_Task statement:_ For this task, extract exactly the lines of the data below, from the line containing "none -> <div>" through the last one, with pictures left out.

_Excerpted data:_
- - - - -
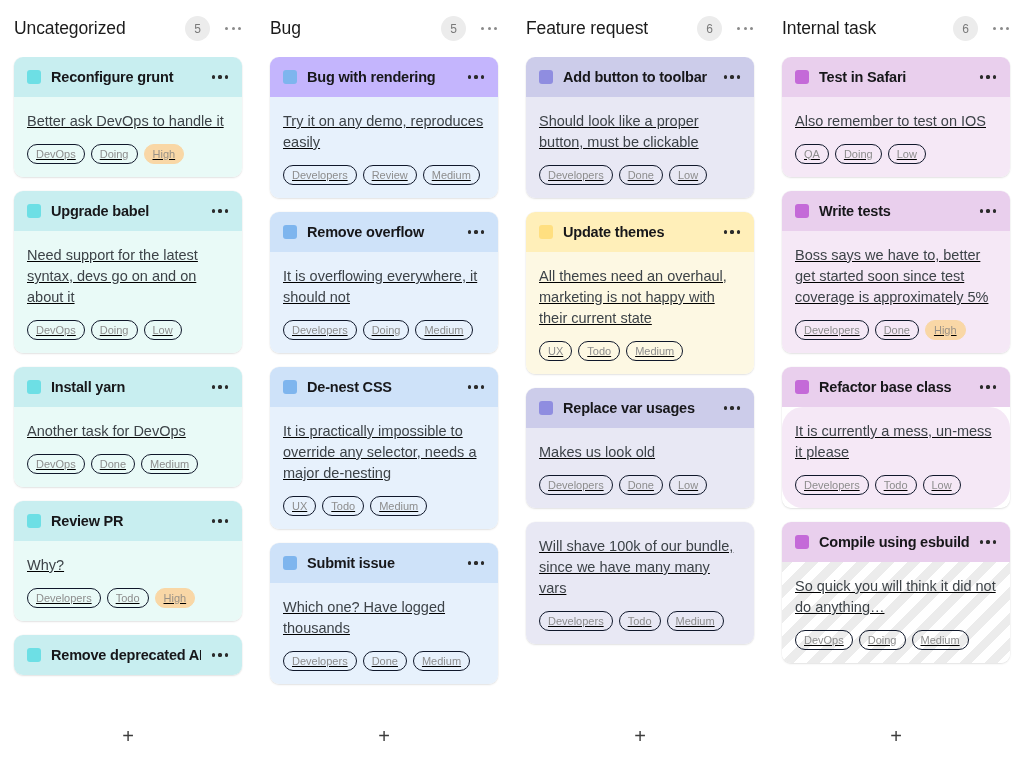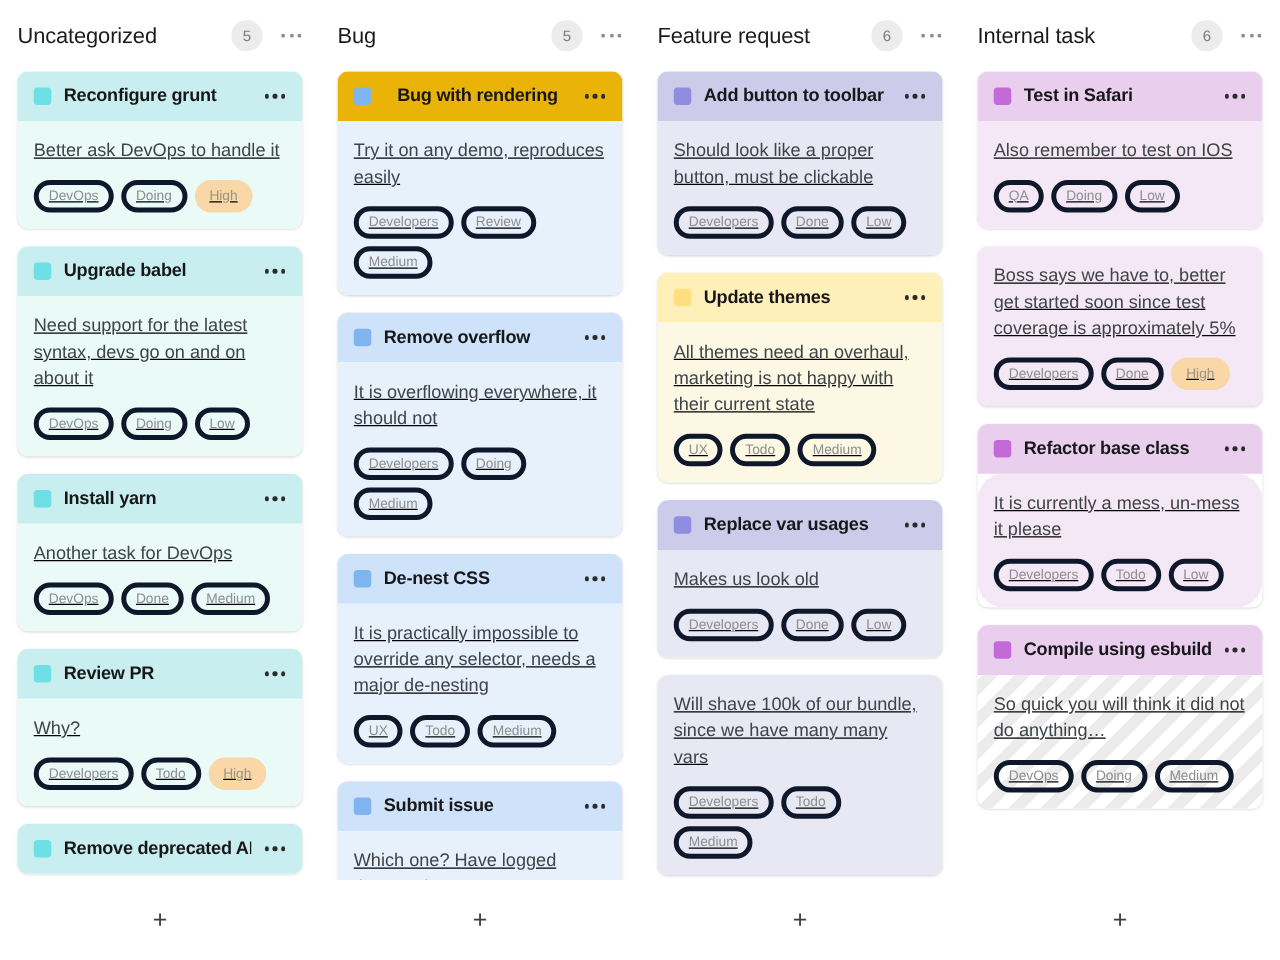"Bug with rendering" div.card-head { background: #eab308 -> #c4b5fd; text-align: center -> none }
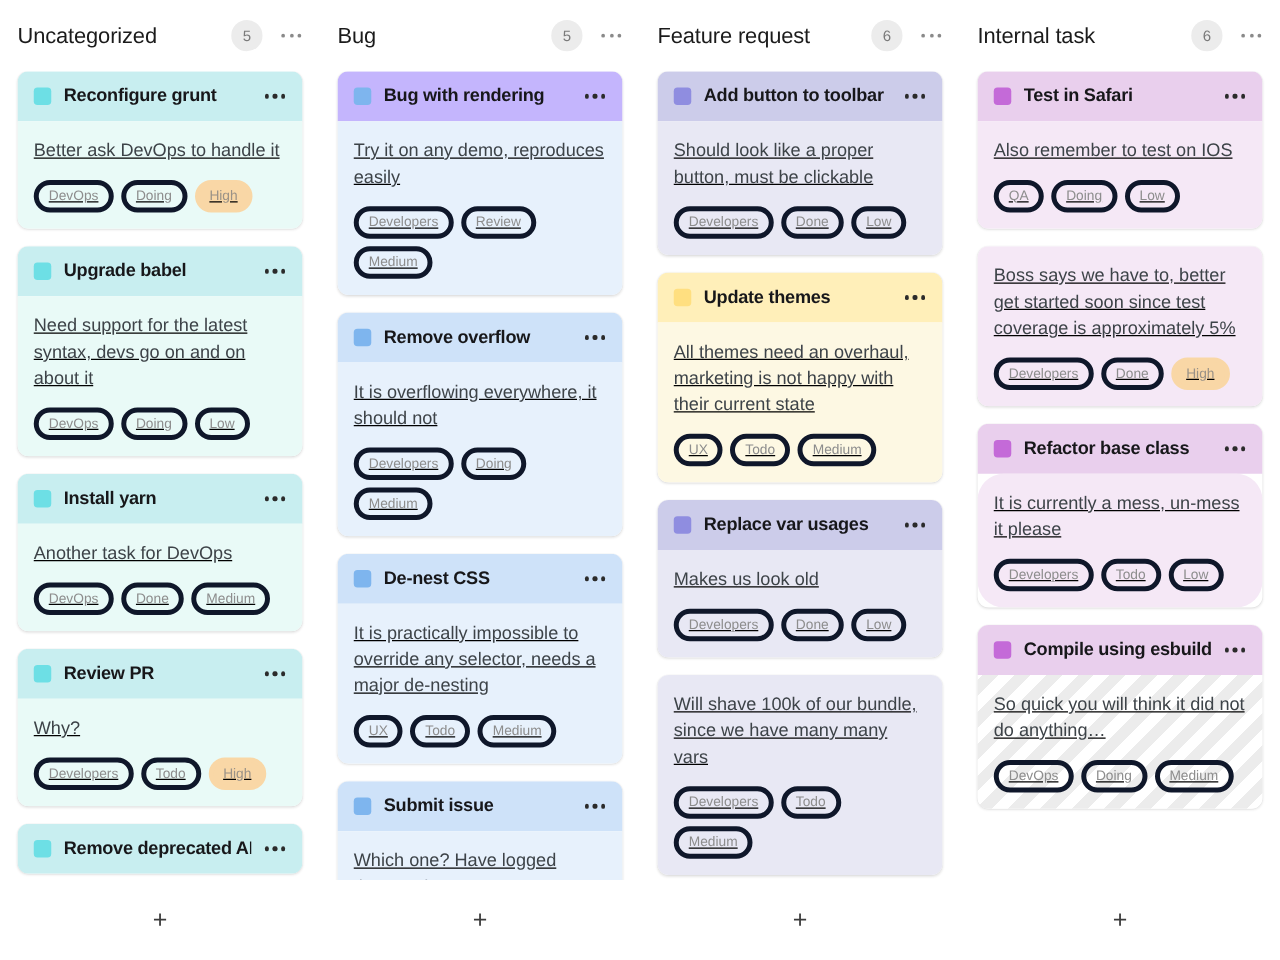"DevOps" .tag { border: 4px solid #0f172a -> 1px solid #0f172a }
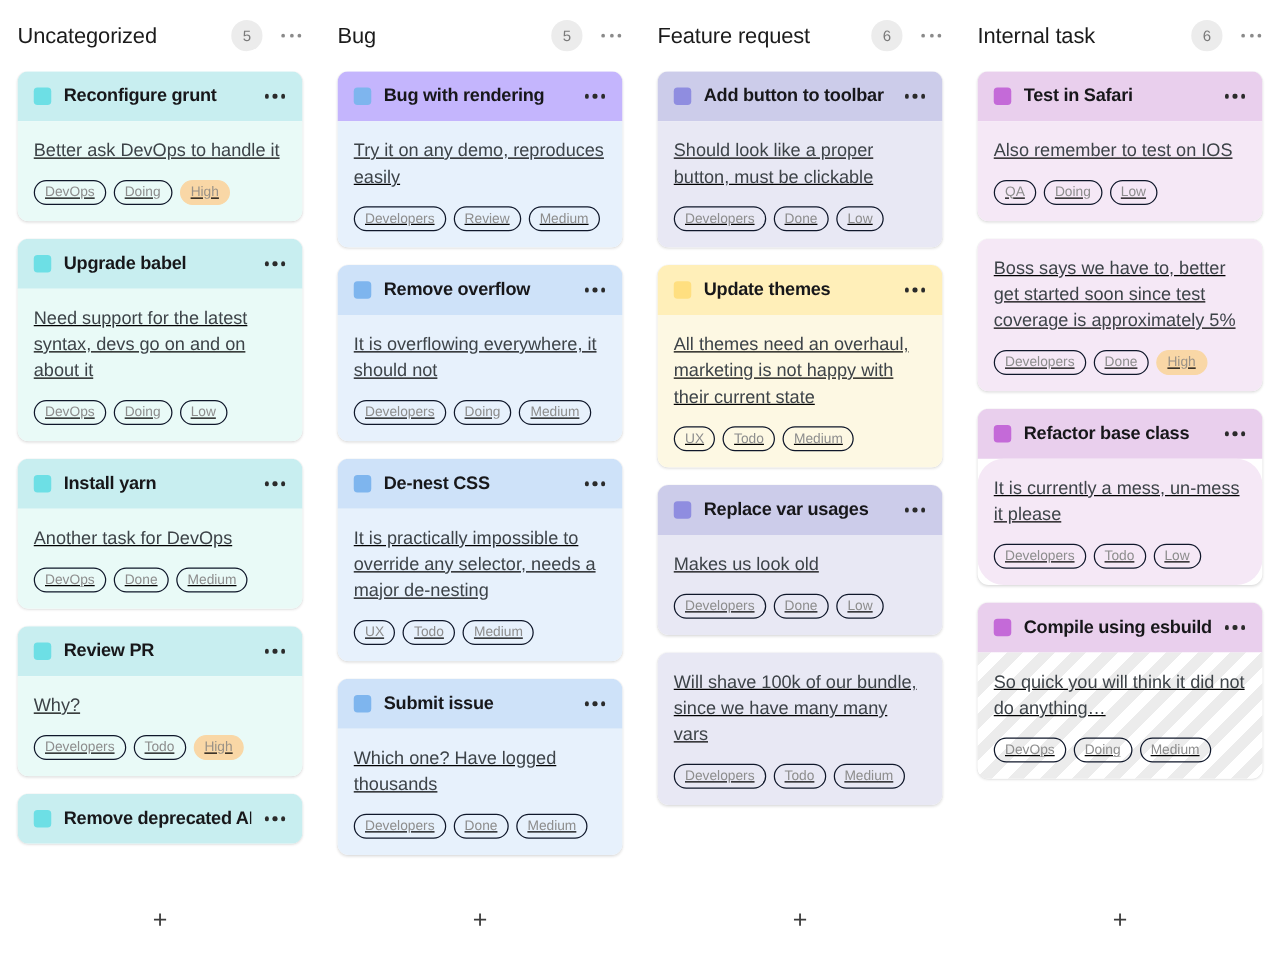"Write tests" div.card-head { html: none -> <div> <span></span> <div>Write tests</div> <div> <i></i> <i></i> <i></i> </div> </div> }
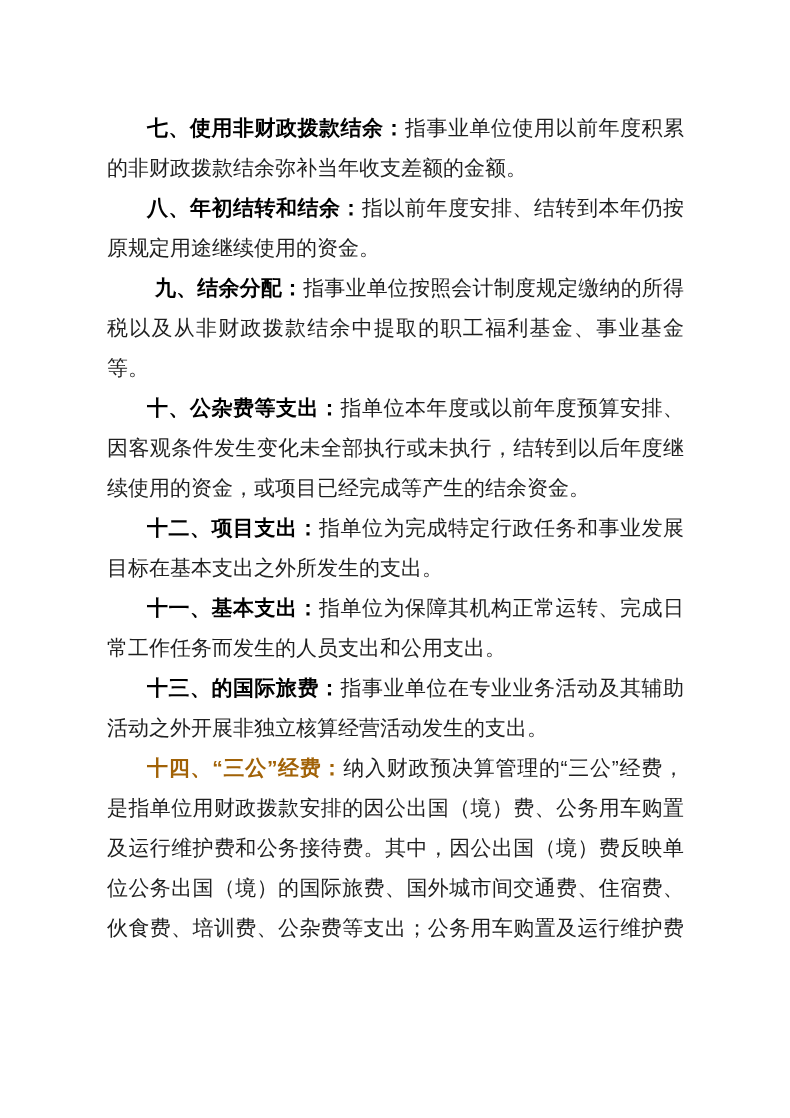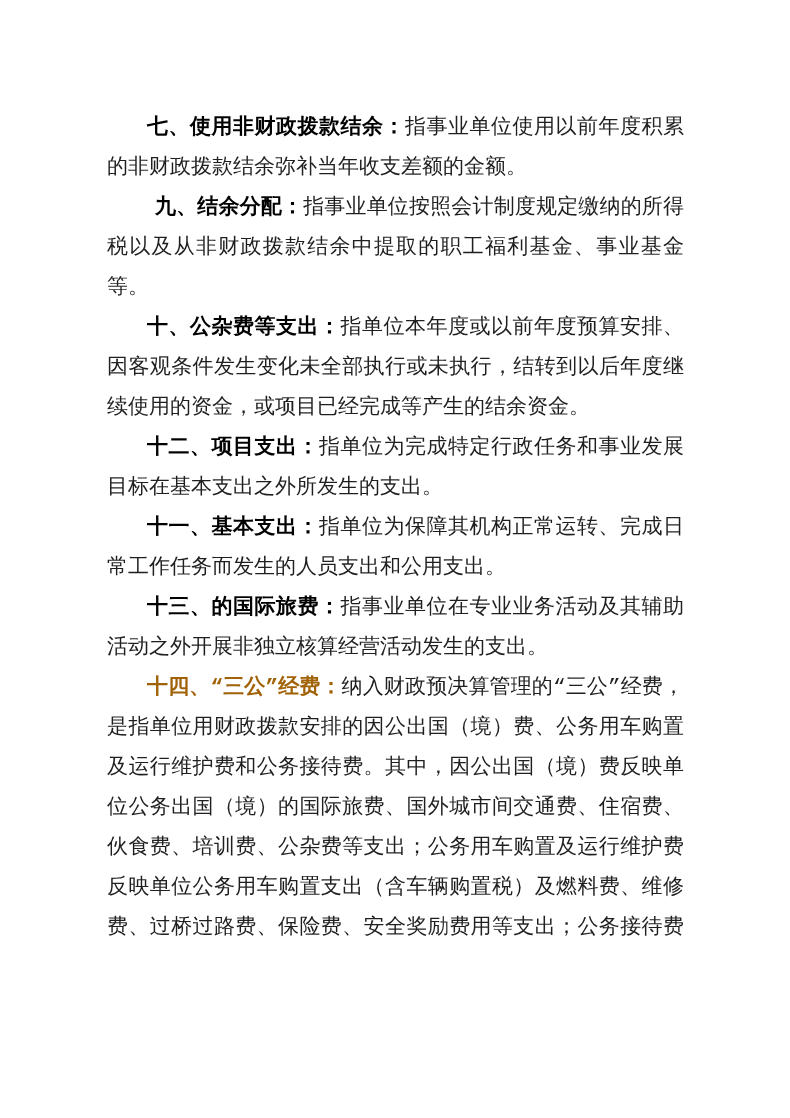"七、使用非财政拨款结余：指事业单位使用以前年度积累的非财政拨款结余弥补当年收支差" .page { font-family: Liberation Mono, monospace -> Liberation Sans, sans-serif }
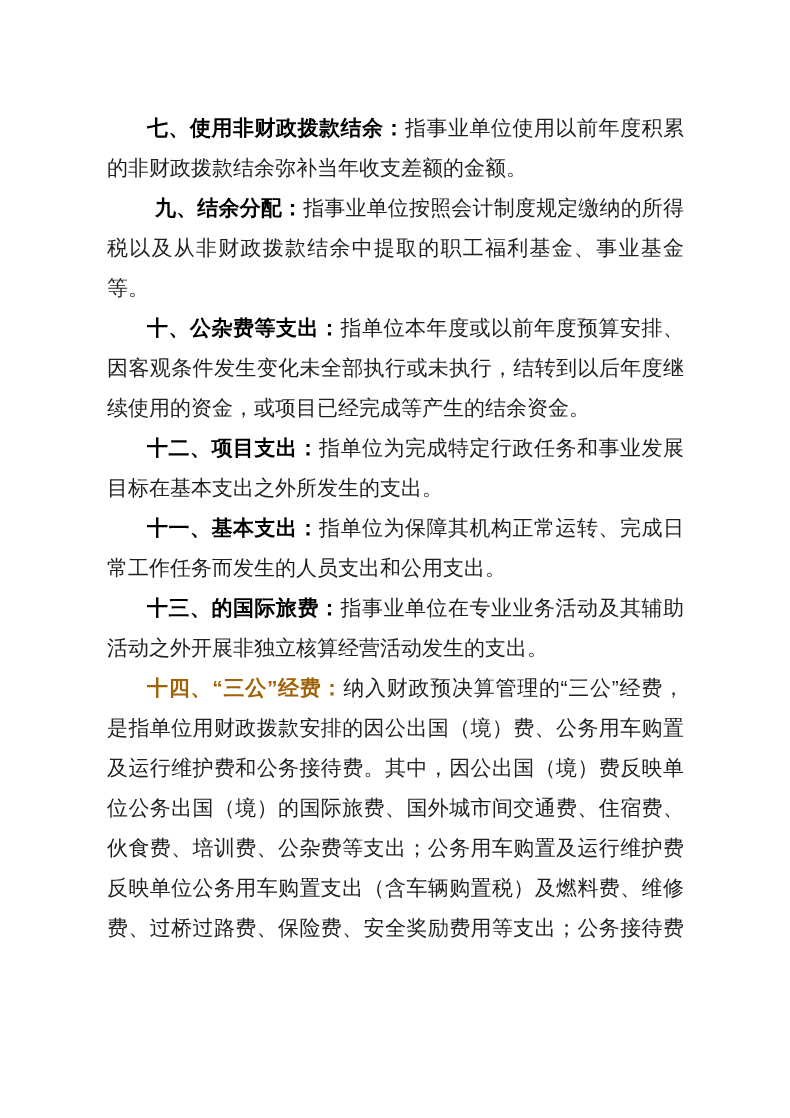"八、年初结转和结余：指以前年度安排、结转到本年仍按原规定用途继续使用的资金。" p { html: none -> <p><span>八、年初结转和结余：</span><span>指以前年度安排、结转到本年仍按原规定用途继续使用的资金。</span></p> }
- - - - -
_Solution:_
"Write tests" div.card-head { html: none -> <div> <span></span> <div>Write tests</div> <div> <i></i> <i></i> <i></i> </div> </div> }
"七、使用非财政拨款结余：指事业单位使用以前年度积累的非财政拨款结余弥补当年收支差" .page { font-family: Liberation Mono, monospace -> Liberation Sans, sans-serif }
"八、年初结转和结余：指以前年度安排、结转到本年仍按原规定用途继续使用的资金。" p { html: none -> <p><span>八、年初结转和结余：</span><span>指以前年度安排、结转到本年仍按原规定用途继续使用的资金。</span></p> }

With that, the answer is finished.